Copula-based modeling of hydraulic structures using a nonlinear
reservoir model
- Xin Wen,
- Yunze Mao,
- Qiaofeng Tan,
- Tian Jin,
- Zhenni Wang,
- Ziyu Ding
Abstract
Multivariate flood frequency analysis has been widely used in the design
and risk assessment of hydraulic structures. However, previous studies
have mostly relied on the idealized linear reservoir model in which a
linear routing process is assumed, and consequently the flood risk is
likely to be over- or under-estimated. The present study proposes a
nonlinear reservoir model in which the relationships of reservoir water
level with reservoir volume and discharge are assumed to be nonlinear in
order to more accurately describe the routing process as it takes into
consideration the interactions between hydrological loading and
different discharge structures. The structure return period is
calculated based on the copula function and compared with that based on
the linear reservoir model and the bivariate return period based on the
Kendall distribution function.

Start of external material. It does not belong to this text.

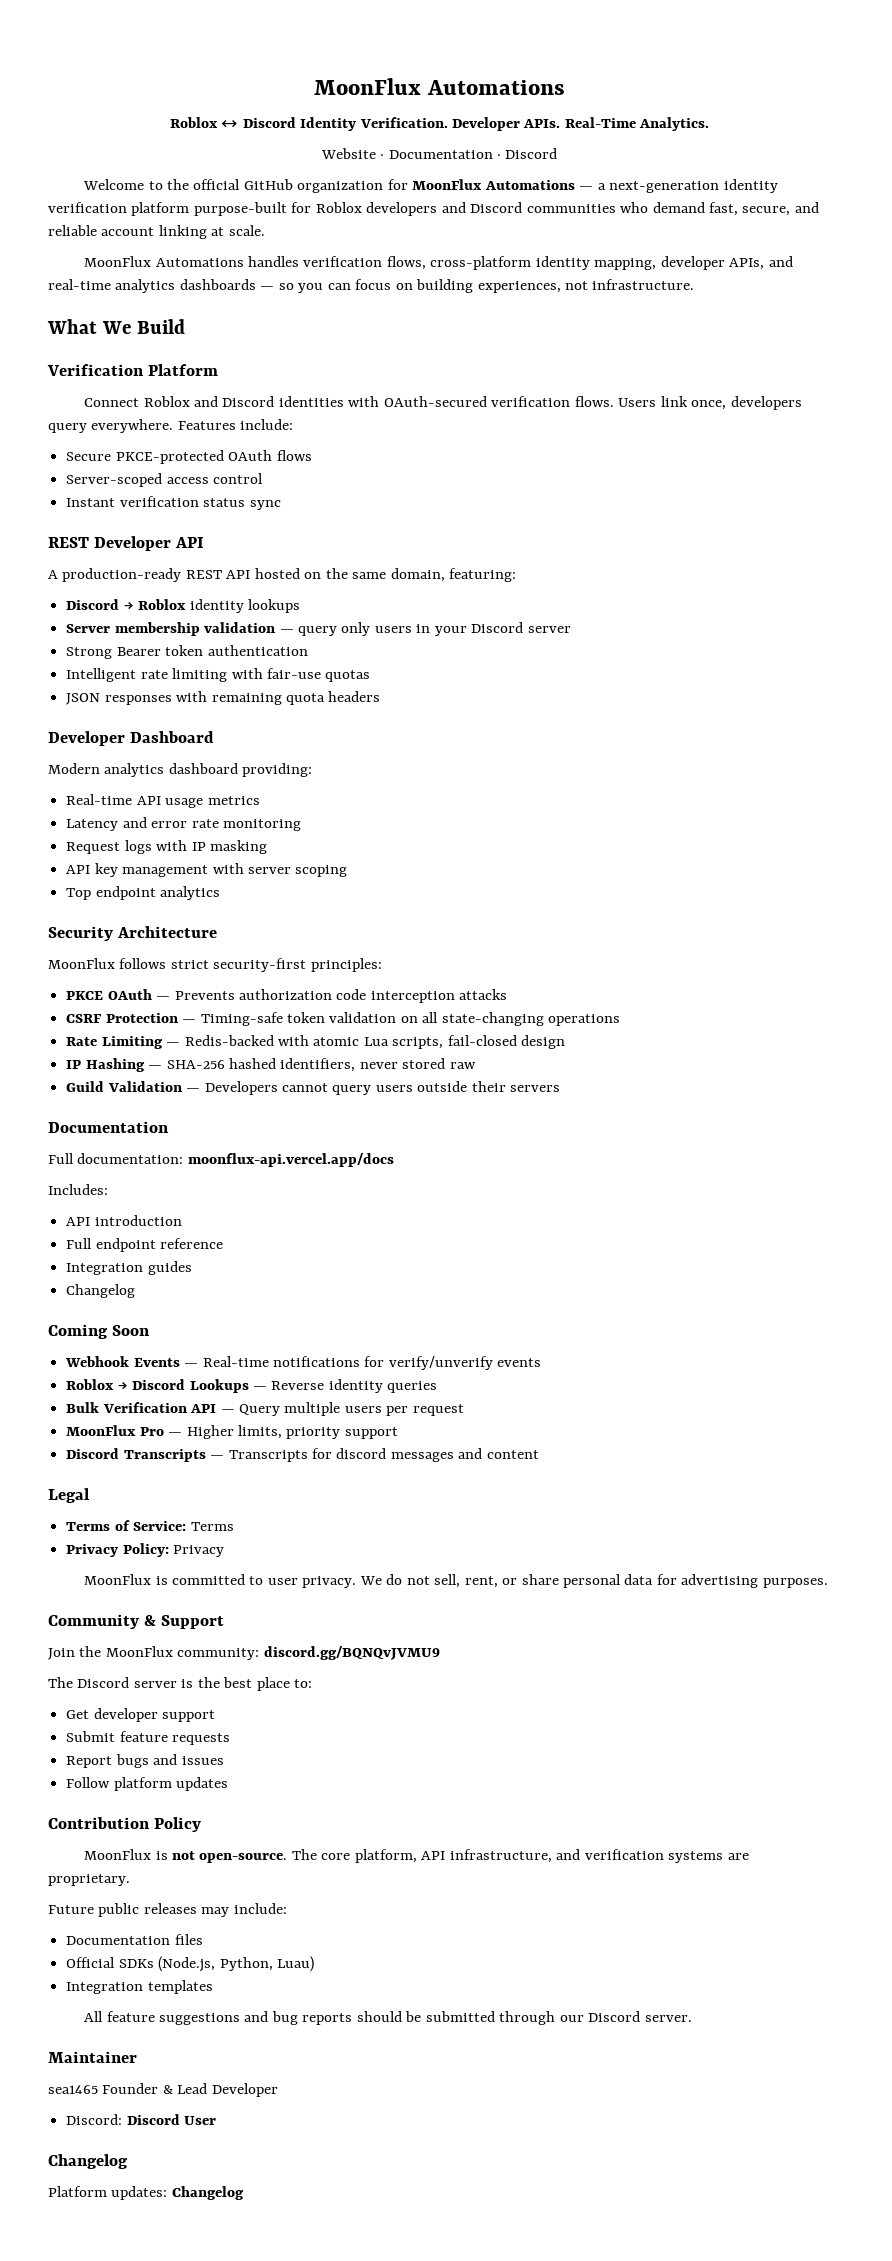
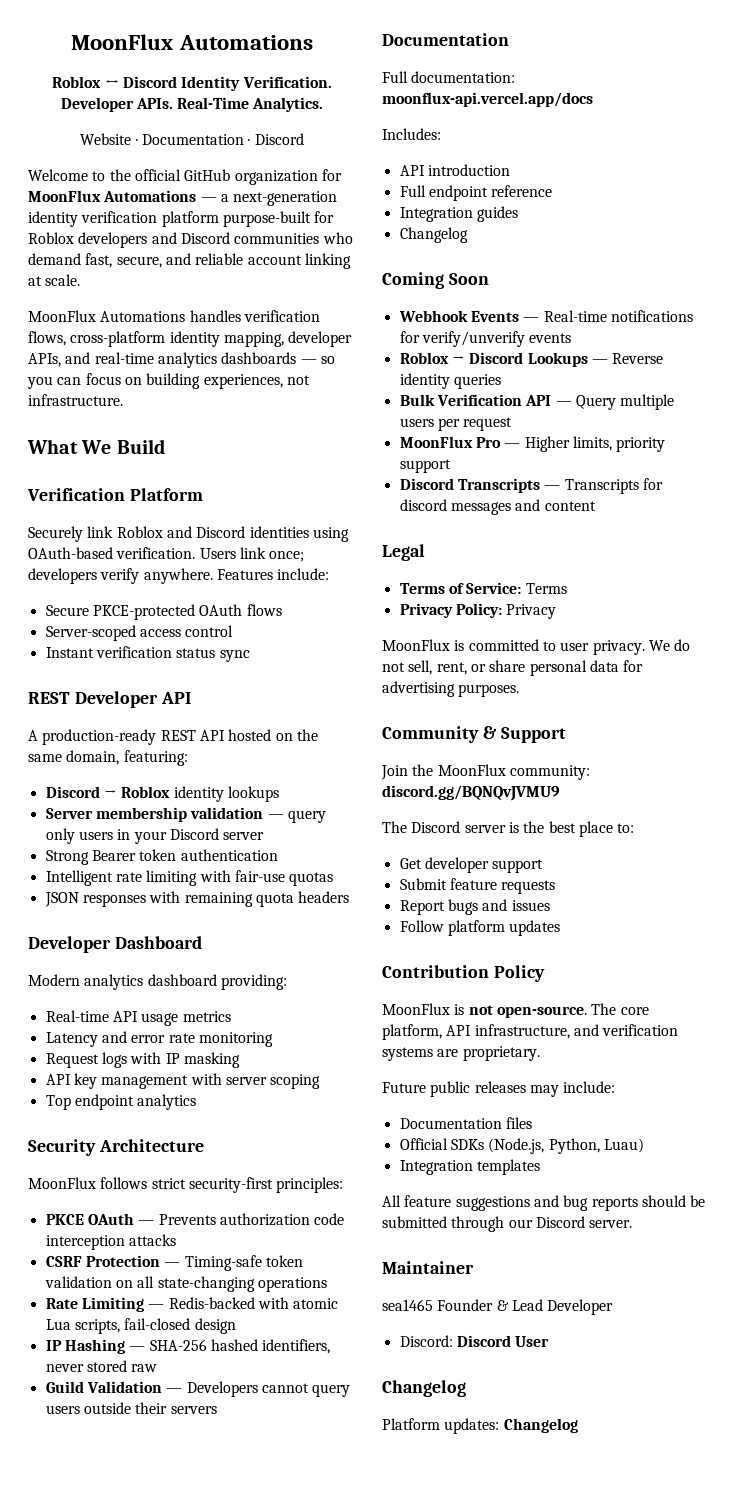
- Connect Roblox and Discord identities with OAuth-secured verification flows. Users link once, developers query everywhere.
+ Securely link Roblox and Discord identities using OAuth-based verification. Users link once; developers verify anywhere.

The results show that the structure
return period based on the linear model leads to an underestimation of
the flood risk under the conditions of high reservoir water level. For
the same reservoir, linear and nonlinear reservoir models give quite
different reservoir volume-water level and discharge-water level curves,
and therefore they differ substantially in the sensitivity to flood
events with different combinations of flood peak and volume. We also
analyze the effects of the parameters involved in the reservoir
volume-water level and discharge-water level relationships on the
maximum water level at different return periods in order to better
understand the applicability and effectiveness of the proposed method
for different hydraulic projects.